◆ **What to do**
Which lines of the entries below contain the string "preaching"? Copy each one.

[Revision comparison data]
•••

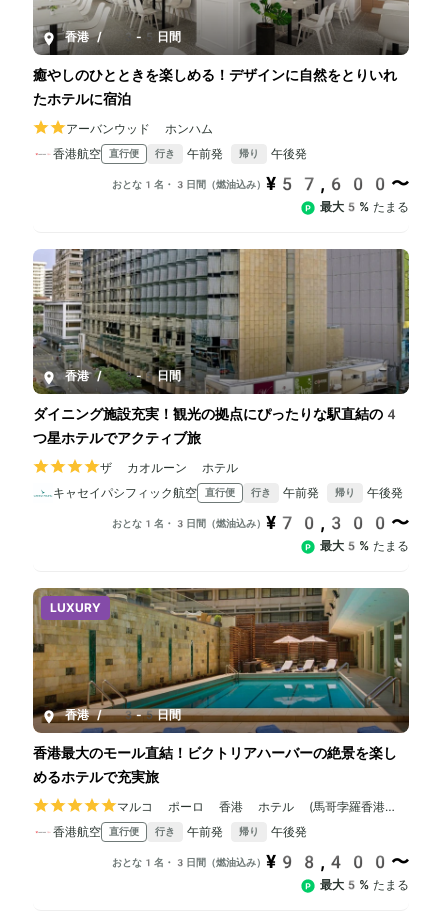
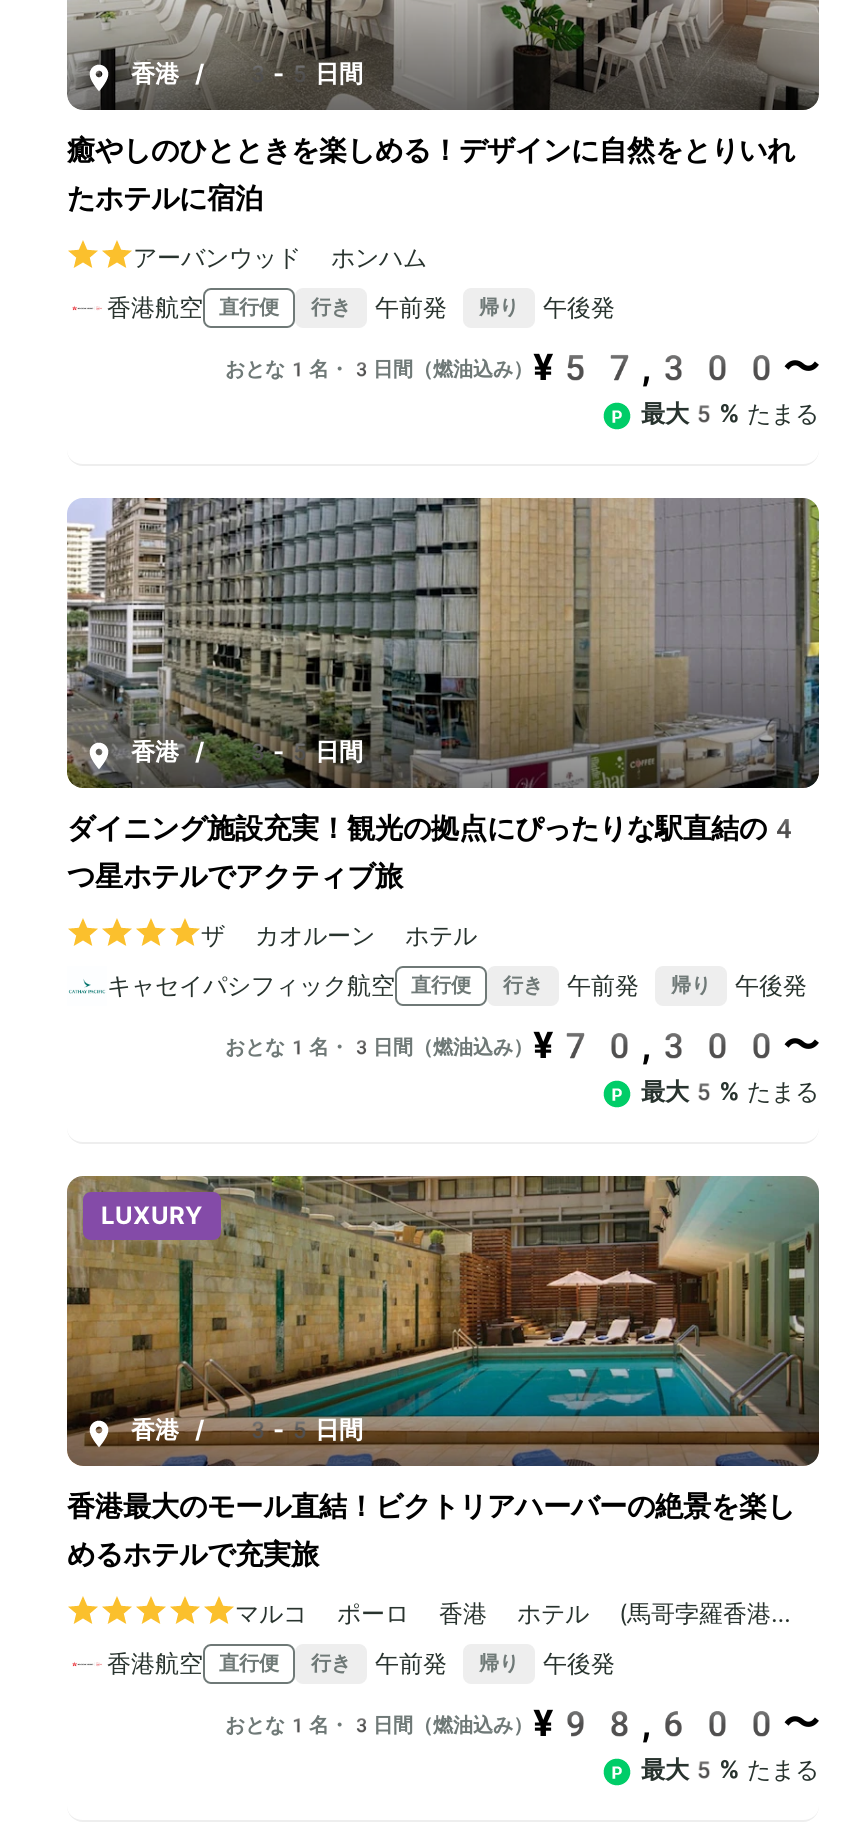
- おとな1名・3日間（燃油込み）¥57,600〜
+ おとな1名・3日間（燃油込み）¥57,300〜

- おとな1名・3日間（燃油込み）¥98,400〜
+ おとな1名・3日間（燃油込み）¥98,600〜
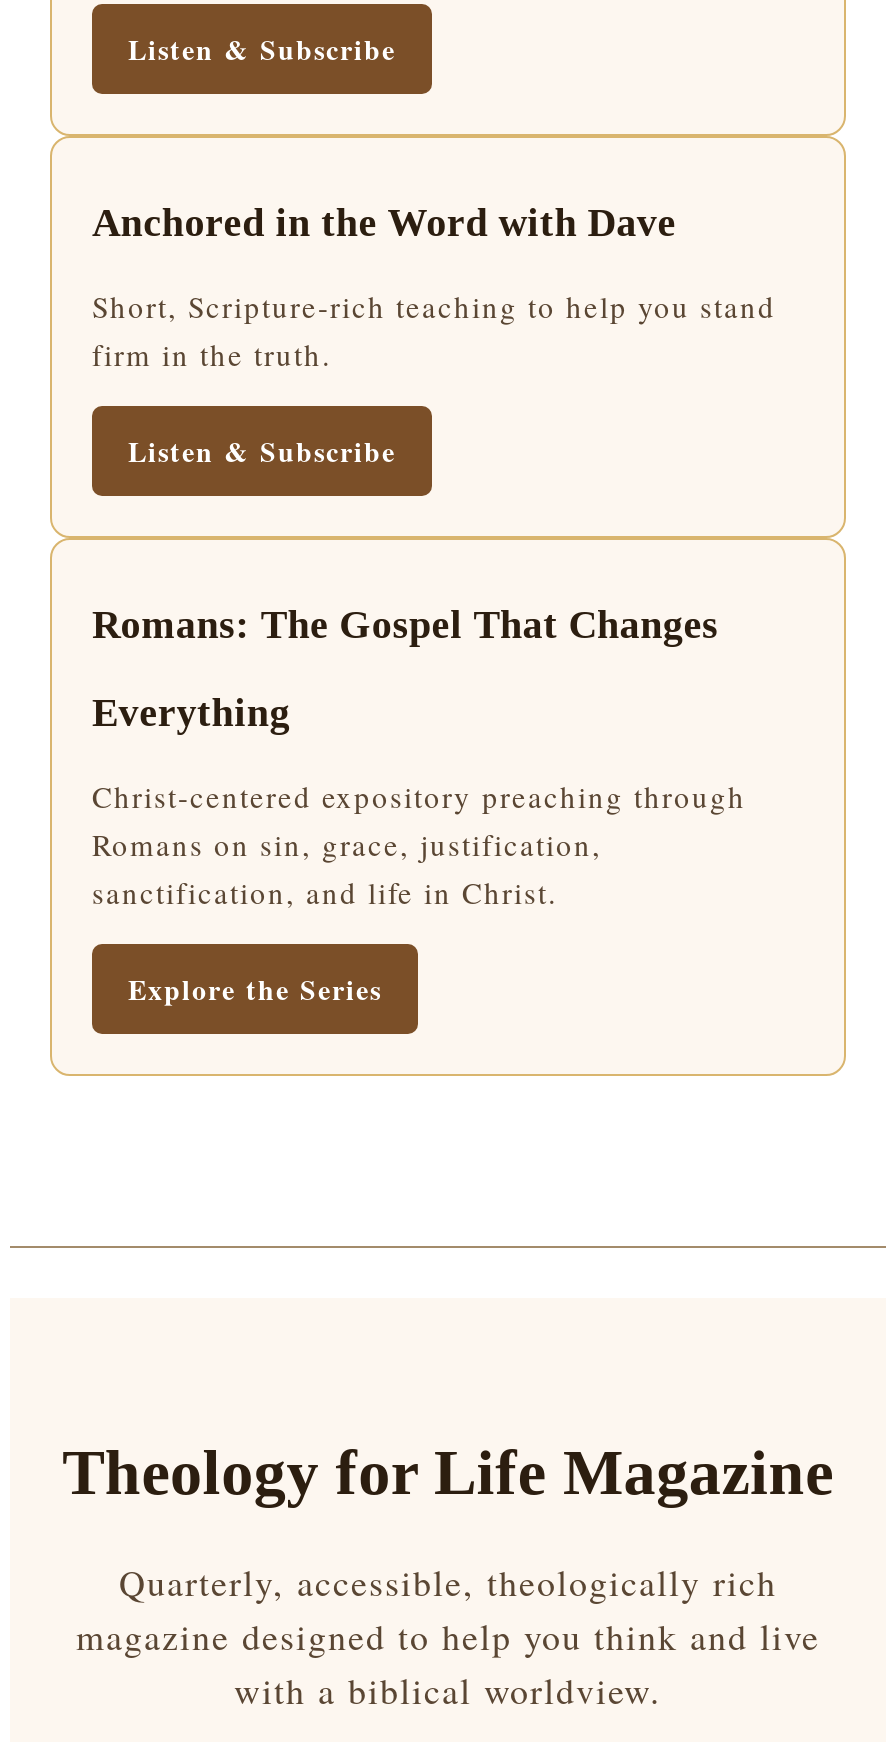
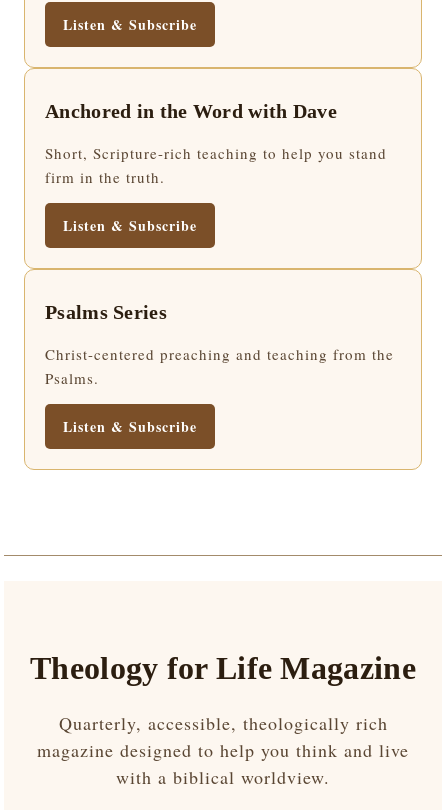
- Romans: The Gospel That Changes
- Everything
- Christ-centered expository preaching through
- Romans on sin, grace, justification,
- sanctification, and life in Christ.
- Explore the Series
+ Psalms Series
+ Christ-centered preaching and teaching from the
+ Psalms.
+ Listen & Subscribe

•••

◆ **Answer space**
- Christ-centered expository preaching through
+ Christ-centered preaching and teaching from the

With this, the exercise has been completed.